UMD RECEIVES NEH GRANT TO CREATE ONLINE ARCHIVE OF EARLY PUBLIC RADIO CONTENT
April 09, 2018 College of Arts and Humanities | Maryland Institute for Technology in the Humanities
The project is co-directed by the Maryland Institute for Technology in the Humanities.
The National Endowment for the Humanities (NIH) has awarded the University of Maryland (UMD) a grant to develop a comprehensive online collection of early educational public radio content from the National Association of Educational Broadcasters (NAEB).
The project, “Unlocking the Airwaves: Revitalizing an Early Public and Educational Radio Collection,” is a collaboration between the Maryland Institute for Technology in the Humanities (MITH) in UMD’s College of Arts and Humanities and the University of Wisconsin-Madison (UW). Co-directed by, Stephanie Sapienza, project manager at MITH, and Eric Hoyt, associate professor of media and cultural studies at UW, the research team also includes partners in the Wisconsin Historical Society, UMD University Libraries , the American Archive of Public Broadcasting and the Radio Preservation Task Force.

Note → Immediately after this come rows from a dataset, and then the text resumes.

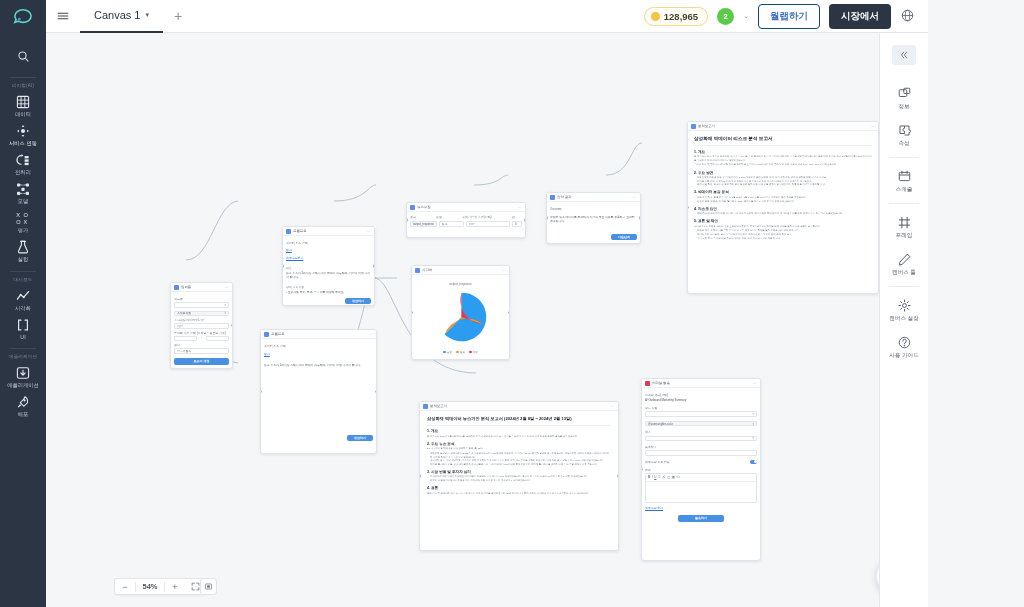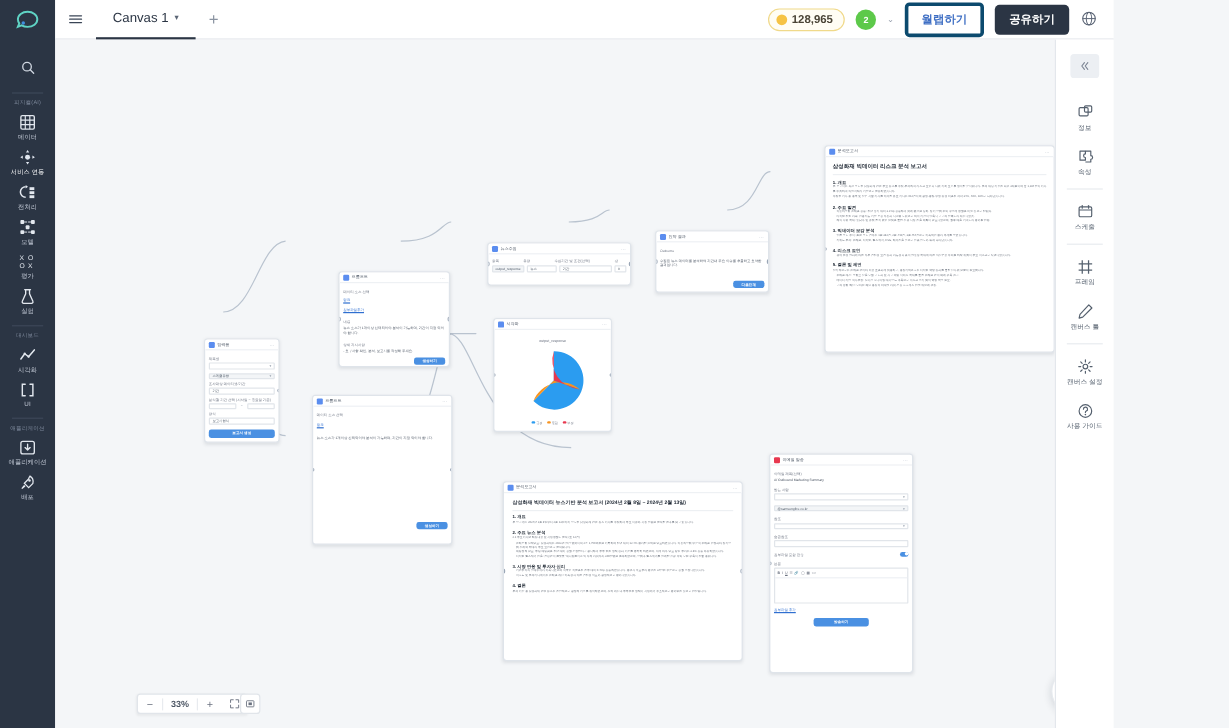"월랩하기" .btn-outline { border: 3px solid #0c4a6e -> 1px solid #0c4a6e }
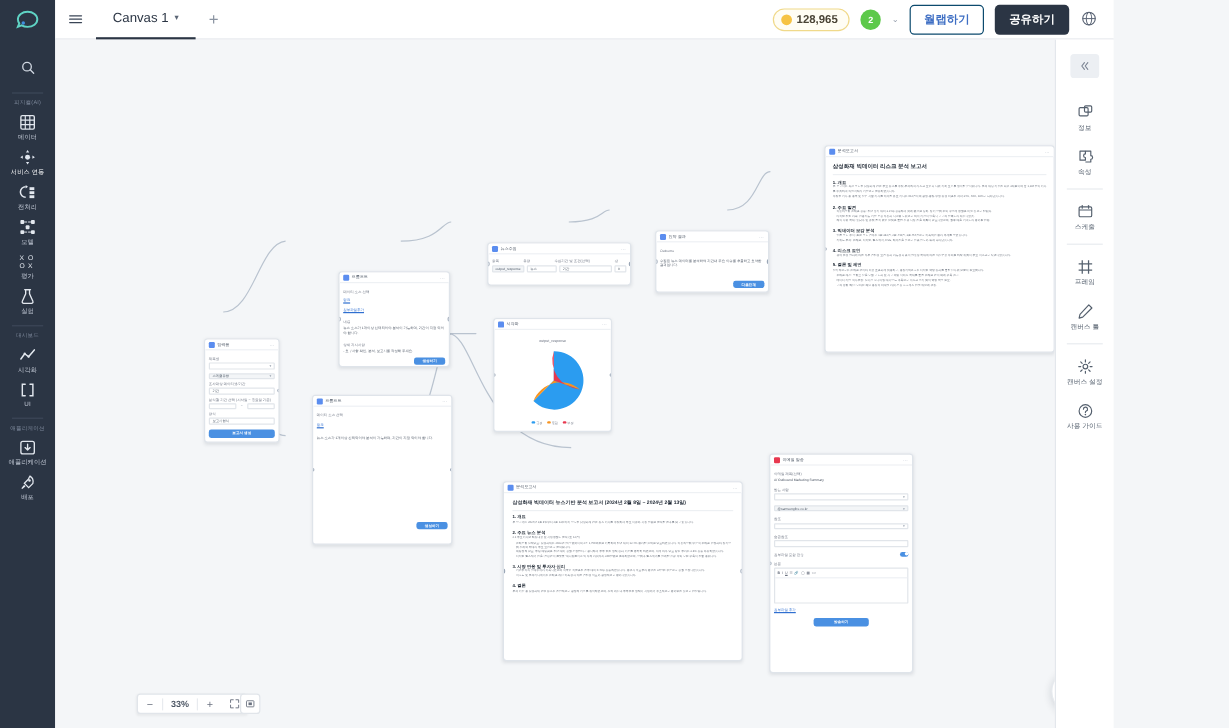"공유하기" button.btn-dark { text: 공유하기 -> 시장에서 }
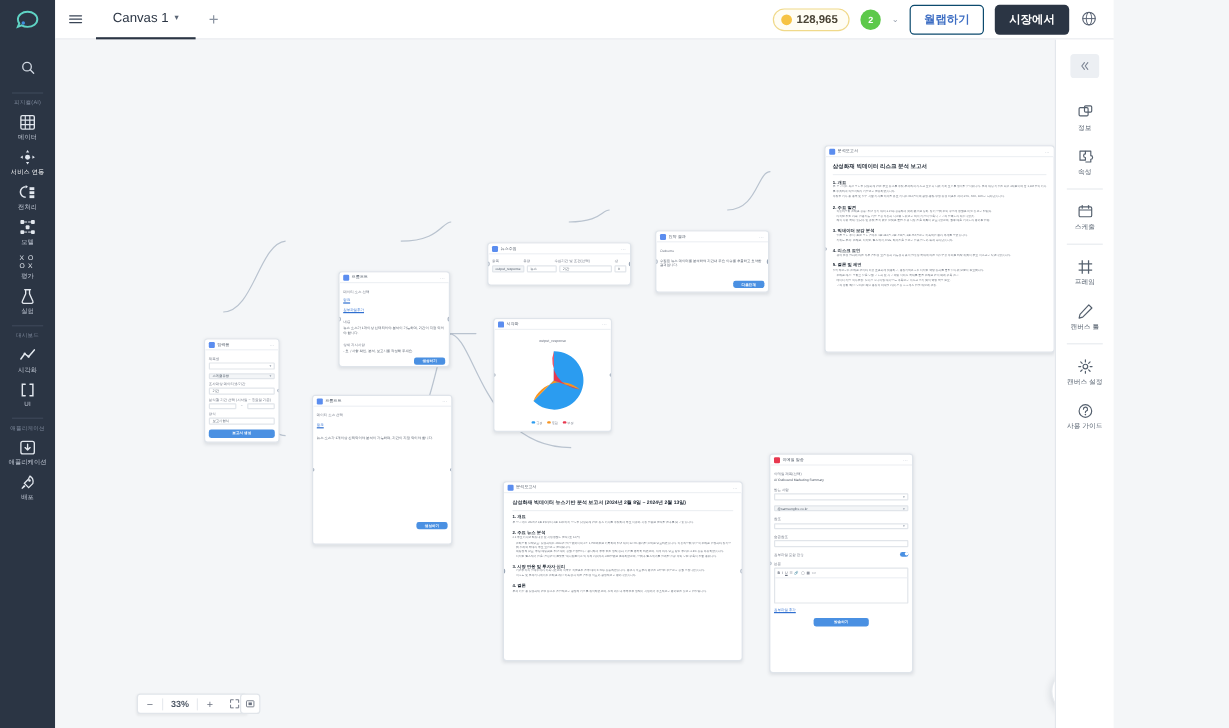"33%" div.zb-val { text: 33% -> 54% }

As the forerunner of the Corporation for Public Broadcasting (CPB) and its arms, National Public Radio (NPR) and the Public Broadcasting Service (PBS), the NAEB served as the primary organizer, developer and distributor of noncommercial broadcast production and analysis between 1925 and 1981. These broadcasts, mostly stemming from university and public school-run radio stations, provide an in-depth look at the engagements and events of American history, as they were broadcast to and received by the general public in the twentieth century.
According to the project’s lead advisor, Josh Shepperd of Catholic University and the Radio Preservation Task Force, “The National Association of Educational Broadcasters recordings provide valuable context into cultural, political and less-studied educational discourses going back to the New Deal.”
The NAEB systematically preserved its history across over a hundred boxes of documents and 5,000 reels of tape, but the organization split its archive, depositing its papers in Wisconsin and the recordings in Maryland. Archival audiovisual media has been collected and maintained separately from other kinds of primarily textual archival sources, and these ‘split’ collections mean that researchers must often discover and manually reunite audiovisual collections and their related materials if they want to understand a broadcast not just as an audiovisual object, but as a medium that relays information within a set of historical contexts (time, place, related events, etc.). “Unlocking the Airwaves” will reunite the split NAEB collections, develop an open and comprehensive web portal for them, and tell the story of early educational and public broadcasting.
By coordinating the expertise of archivists, humanities researchers, and digital humanists, “Unlocking the Airwaves” will deliver enhanced access to important, mostly hidden, archival audiovisual materials by linking split hybrid paper/audiovisual collections together, and providing a search engine for the linked collections, enabling users to simultaneously search both the documents and sounds of the NAEB. The resulting resource will finally realize the potential of the collections of the NAEB for exploration and study by educators, scholars, journalists, documentarians, genealogists and the broader public.